---------- RECORDS FOR THE TASK ----------

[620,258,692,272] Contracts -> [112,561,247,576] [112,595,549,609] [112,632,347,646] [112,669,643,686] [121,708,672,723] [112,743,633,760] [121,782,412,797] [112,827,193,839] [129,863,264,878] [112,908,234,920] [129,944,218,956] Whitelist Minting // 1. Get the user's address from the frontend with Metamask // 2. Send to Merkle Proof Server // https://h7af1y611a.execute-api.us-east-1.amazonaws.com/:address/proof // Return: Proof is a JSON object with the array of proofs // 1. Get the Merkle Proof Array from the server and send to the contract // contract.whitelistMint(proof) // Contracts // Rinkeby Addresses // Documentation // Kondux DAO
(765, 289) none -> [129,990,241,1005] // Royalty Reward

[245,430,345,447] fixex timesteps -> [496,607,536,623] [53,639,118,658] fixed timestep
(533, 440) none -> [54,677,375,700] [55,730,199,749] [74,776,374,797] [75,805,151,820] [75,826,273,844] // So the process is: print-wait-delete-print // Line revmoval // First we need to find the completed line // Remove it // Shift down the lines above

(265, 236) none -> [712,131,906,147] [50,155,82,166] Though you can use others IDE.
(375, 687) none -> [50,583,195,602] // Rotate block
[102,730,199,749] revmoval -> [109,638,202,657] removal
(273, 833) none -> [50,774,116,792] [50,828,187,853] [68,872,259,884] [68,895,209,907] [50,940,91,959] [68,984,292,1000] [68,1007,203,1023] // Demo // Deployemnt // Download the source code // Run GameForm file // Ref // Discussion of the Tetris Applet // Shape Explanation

----------
---------- RECORDS FOR THE TASK ----------

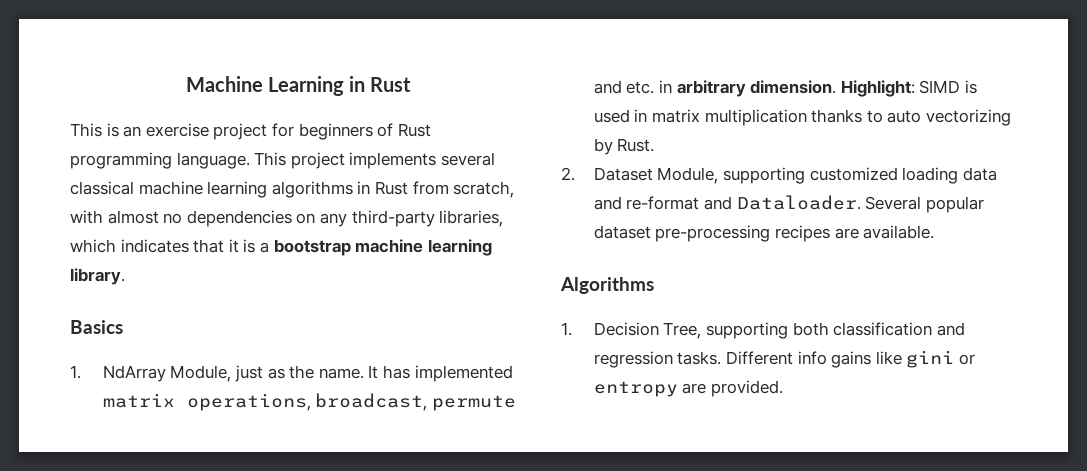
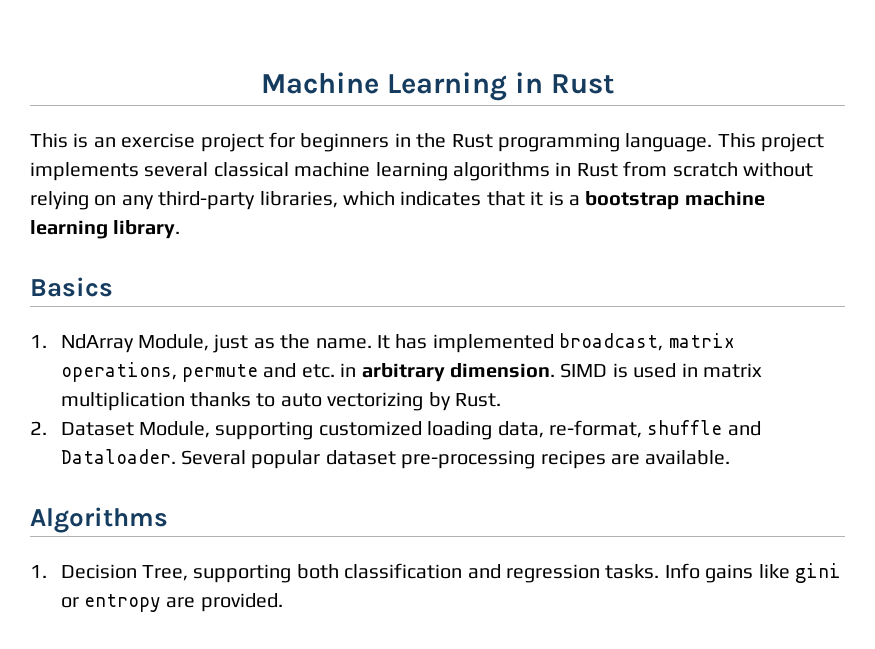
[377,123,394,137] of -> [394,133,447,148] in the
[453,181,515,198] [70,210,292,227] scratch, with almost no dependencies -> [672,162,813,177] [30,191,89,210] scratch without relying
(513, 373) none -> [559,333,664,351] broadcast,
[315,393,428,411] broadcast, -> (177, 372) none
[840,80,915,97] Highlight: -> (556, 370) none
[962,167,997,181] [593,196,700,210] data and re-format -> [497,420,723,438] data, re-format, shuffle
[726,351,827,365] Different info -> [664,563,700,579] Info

----------
---------- RECORDS FOR THE TASK ----------

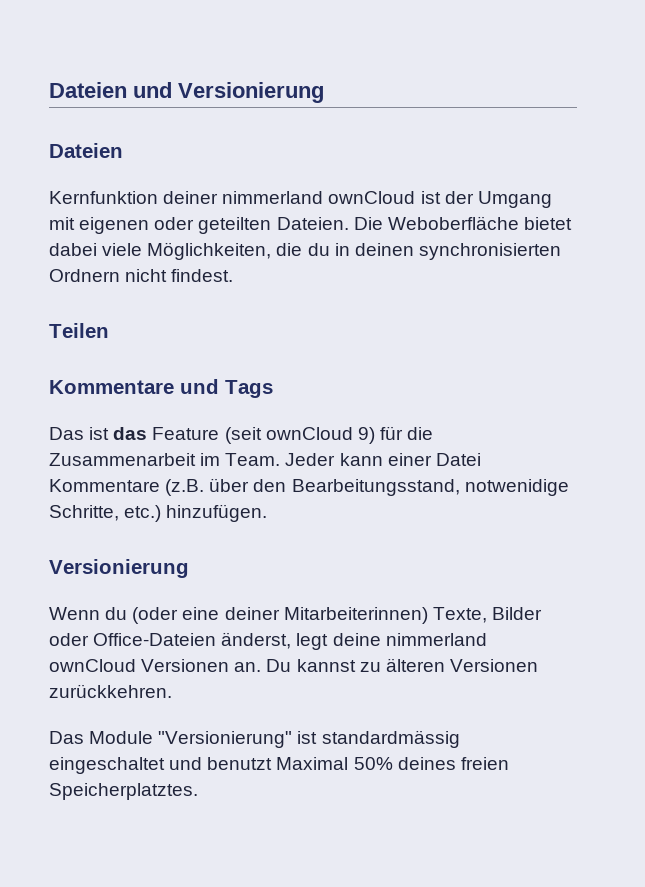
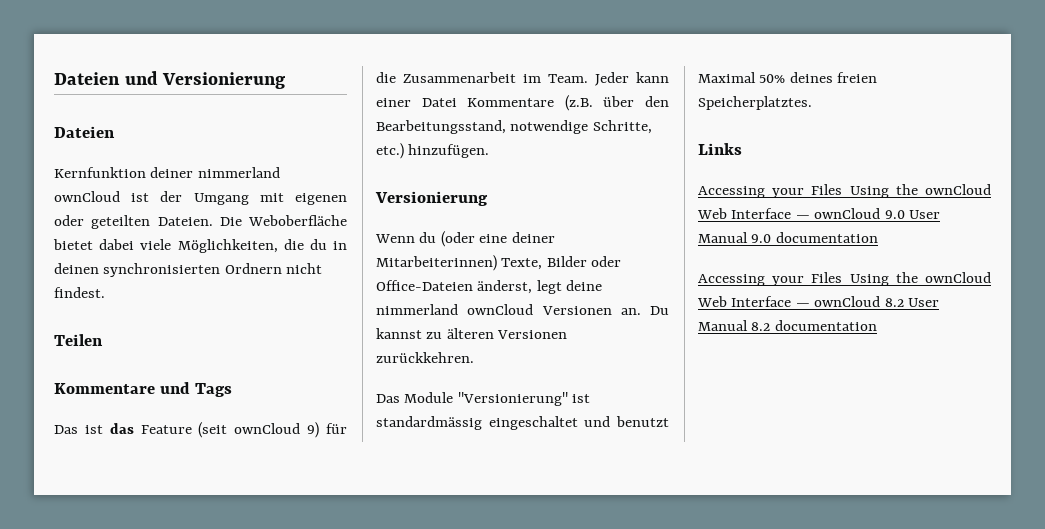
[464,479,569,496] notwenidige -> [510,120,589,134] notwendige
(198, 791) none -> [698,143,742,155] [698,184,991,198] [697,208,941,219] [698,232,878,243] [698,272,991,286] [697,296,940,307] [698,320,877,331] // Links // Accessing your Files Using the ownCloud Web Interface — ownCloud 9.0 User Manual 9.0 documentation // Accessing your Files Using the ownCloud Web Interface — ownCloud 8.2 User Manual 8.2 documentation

----------

*WHAT THE EXERCISE ASKS*: In the entries above, find the line holding "[962,167,997,181] [593,196,700,210] data" and the line holding "[726,351,827,365] Different info", then retype exactly those two lines and every line between them, and nothing else.

*WRITTEN ANSWER*:
[962,167,997,181] [593,196,700,210] data and re-format -> [497,420,723,438] data, re-format, shuffle
[726,351,827,365] Different info -> [664,563,700,579] Info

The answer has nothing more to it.